Segment Start: Listed records

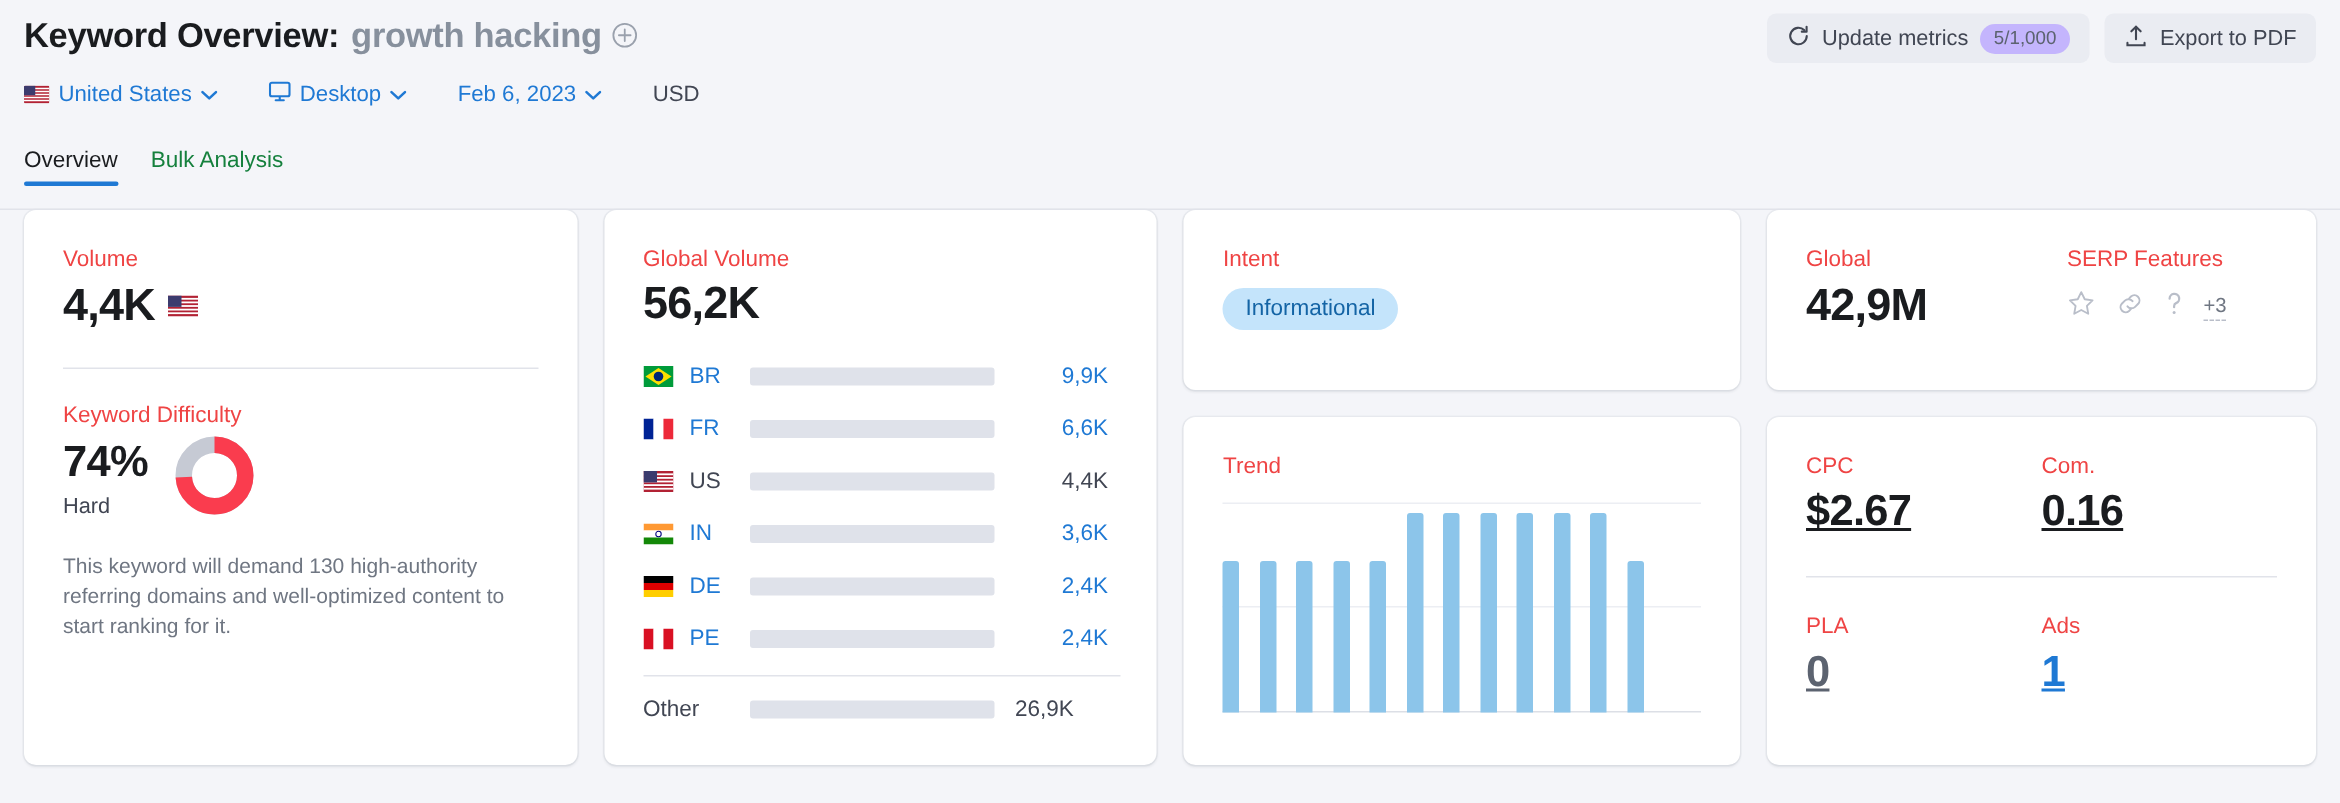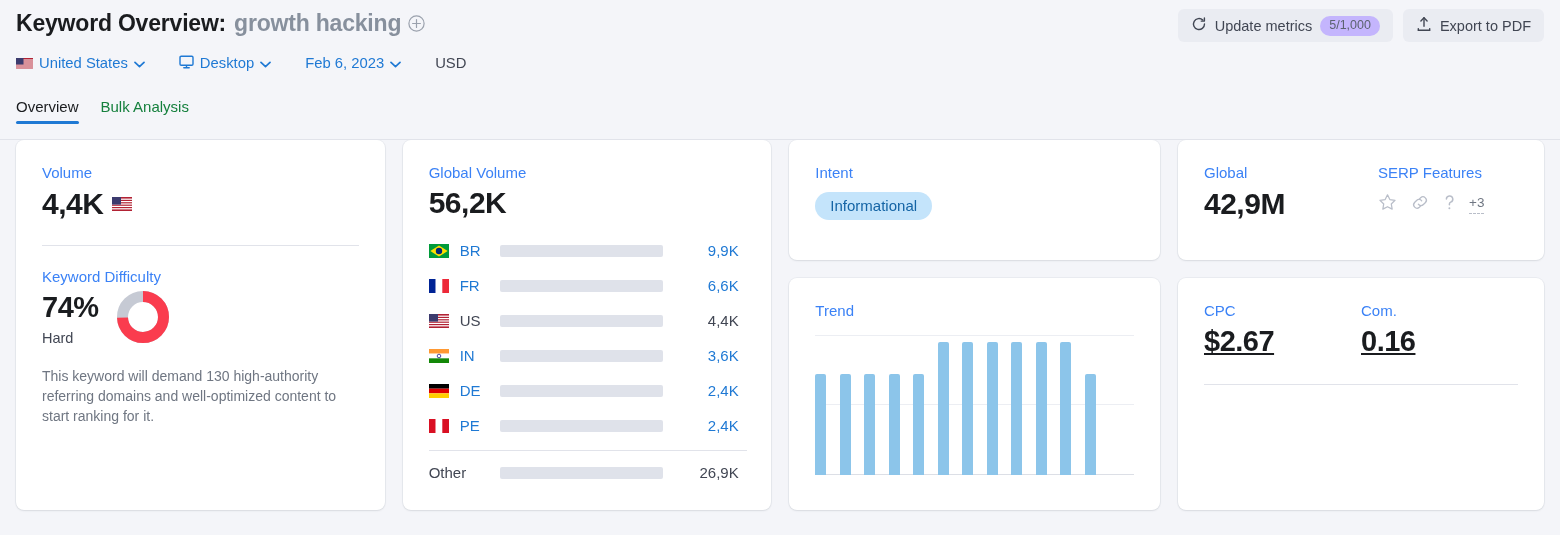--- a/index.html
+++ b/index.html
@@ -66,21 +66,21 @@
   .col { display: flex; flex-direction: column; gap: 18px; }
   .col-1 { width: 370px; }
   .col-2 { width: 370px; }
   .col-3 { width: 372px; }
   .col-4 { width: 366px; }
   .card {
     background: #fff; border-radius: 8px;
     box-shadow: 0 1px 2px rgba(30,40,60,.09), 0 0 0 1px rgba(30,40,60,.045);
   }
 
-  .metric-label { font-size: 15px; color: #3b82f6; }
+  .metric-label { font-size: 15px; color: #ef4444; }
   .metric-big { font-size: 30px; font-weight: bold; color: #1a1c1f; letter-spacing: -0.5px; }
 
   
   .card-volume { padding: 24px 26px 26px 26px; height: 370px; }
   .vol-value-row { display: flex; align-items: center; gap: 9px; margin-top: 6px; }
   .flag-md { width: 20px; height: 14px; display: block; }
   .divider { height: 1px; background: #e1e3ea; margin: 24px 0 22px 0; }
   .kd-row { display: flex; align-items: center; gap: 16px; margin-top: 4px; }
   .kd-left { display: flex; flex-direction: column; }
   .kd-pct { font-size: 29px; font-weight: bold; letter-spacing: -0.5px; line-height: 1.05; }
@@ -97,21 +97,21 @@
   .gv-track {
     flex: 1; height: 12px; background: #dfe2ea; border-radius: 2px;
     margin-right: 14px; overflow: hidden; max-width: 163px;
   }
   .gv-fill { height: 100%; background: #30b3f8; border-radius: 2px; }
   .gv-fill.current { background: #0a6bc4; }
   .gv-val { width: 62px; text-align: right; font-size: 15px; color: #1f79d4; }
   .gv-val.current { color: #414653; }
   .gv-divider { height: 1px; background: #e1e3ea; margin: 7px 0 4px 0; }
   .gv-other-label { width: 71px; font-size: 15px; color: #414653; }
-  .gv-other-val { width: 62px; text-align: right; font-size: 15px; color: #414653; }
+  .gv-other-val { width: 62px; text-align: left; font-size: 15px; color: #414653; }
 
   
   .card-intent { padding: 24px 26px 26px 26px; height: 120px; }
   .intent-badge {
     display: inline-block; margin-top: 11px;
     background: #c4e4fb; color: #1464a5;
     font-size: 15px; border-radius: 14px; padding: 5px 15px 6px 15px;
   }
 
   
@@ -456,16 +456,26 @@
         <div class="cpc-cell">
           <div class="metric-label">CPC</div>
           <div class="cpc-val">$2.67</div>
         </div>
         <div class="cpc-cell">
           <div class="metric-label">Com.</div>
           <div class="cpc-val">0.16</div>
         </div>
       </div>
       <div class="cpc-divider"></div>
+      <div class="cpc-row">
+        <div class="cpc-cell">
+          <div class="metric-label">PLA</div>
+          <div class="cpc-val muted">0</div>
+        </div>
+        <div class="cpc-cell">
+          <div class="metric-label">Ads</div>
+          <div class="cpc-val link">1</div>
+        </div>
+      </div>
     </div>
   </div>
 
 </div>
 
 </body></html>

Segment End: Listed records
Segment Start: Listed records

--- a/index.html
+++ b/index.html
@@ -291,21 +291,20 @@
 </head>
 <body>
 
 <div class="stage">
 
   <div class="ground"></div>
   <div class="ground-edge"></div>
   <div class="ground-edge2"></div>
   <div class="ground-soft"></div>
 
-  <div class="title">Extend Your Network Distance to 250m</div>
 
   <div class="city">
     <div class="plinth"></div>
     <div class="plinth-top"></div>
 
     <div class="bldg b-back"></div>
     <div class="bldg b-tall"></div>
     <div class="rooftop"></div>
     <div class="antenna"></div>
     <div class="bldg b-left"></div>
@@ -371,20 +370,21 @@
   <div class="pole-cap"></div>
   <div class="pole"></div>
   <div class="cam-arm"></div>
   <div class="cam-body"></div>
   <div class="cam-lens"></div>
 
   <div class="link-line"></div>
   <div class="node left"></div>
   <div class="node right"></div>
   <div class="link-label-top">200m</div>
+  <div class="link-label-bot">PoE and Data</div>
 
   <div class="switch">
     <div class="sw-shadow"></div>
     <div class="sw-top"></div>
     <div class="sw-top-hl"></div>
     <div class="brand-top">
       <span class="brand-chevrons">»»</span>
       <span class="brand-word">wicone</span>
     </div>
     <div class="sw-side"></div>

Segment End: Listed records
Segment Start: Listed records

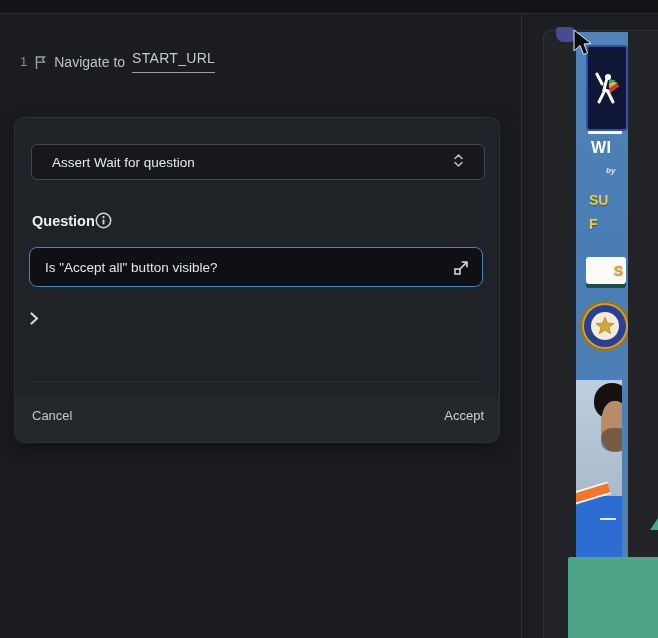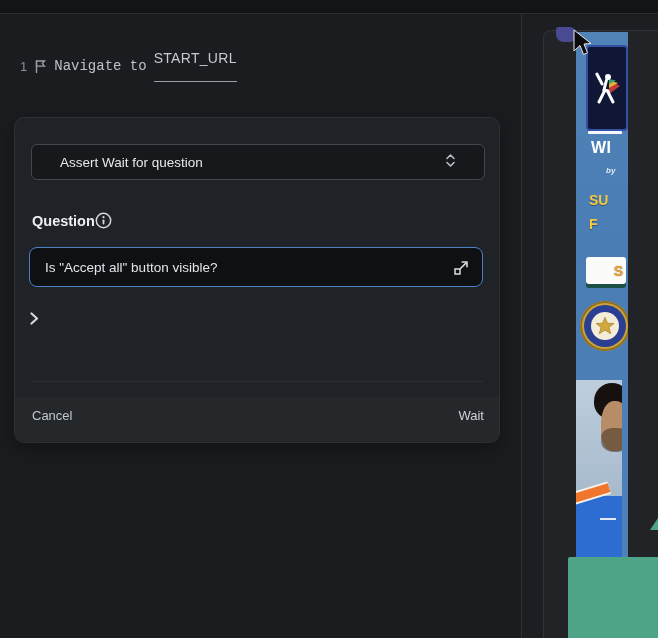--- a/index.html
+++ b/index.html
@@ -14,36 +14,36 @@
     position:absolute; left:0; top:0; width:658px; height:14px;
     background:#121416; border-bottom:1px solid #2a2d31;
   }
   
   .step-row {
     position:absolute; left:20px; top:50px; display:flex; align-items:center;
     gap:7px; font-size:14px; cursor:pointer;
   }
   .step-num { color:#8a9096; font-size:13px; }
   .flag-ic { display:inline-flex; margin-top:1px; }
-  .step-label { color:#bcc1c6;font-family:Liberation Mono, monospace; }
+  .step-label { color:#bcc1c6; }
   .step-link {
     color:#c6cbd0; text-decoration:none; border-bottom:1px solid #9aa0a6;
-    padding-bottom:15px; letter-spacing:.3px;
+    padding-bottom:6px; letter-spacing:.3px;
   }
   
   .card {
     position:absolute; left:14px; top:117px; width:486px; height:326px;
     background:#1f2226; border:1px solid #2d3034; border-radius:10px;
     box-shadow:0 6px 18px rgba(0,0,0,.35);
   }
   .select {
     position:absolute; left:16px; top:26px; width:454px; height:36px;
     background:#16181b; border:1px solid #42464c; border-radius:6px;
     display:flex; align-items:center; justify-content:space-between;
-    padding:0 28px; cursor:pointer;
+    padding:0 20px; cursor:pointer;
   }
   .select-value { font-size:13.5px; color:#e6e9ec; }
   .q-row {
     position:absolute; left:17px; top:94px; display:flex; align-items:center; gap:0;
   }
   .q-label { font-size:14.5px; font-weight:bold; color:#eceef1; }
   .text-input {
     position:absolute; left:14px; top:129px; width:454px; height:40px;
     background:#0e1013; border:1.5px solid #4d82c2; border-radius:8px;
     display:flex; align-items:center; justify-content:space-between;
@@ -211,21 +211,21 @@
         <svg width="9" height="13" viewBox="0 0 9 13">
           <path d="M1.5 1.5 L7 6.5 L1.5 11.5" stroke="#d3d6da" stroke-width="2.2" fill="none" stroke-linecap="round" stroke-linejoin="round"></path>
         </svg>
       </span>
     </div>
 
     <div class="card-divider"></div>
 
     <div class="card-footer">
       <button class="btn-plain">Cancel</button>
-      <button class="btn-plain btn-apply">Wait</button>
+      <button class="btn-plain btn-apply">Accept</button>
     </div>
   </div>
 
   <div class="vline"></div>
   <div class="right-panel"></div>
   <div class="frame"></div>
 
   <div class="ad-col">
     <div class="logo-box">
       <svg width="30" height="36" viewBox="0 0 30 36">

Segment End: Listed records

Answer with the number alone: how many lines in the records include the word "text"?

5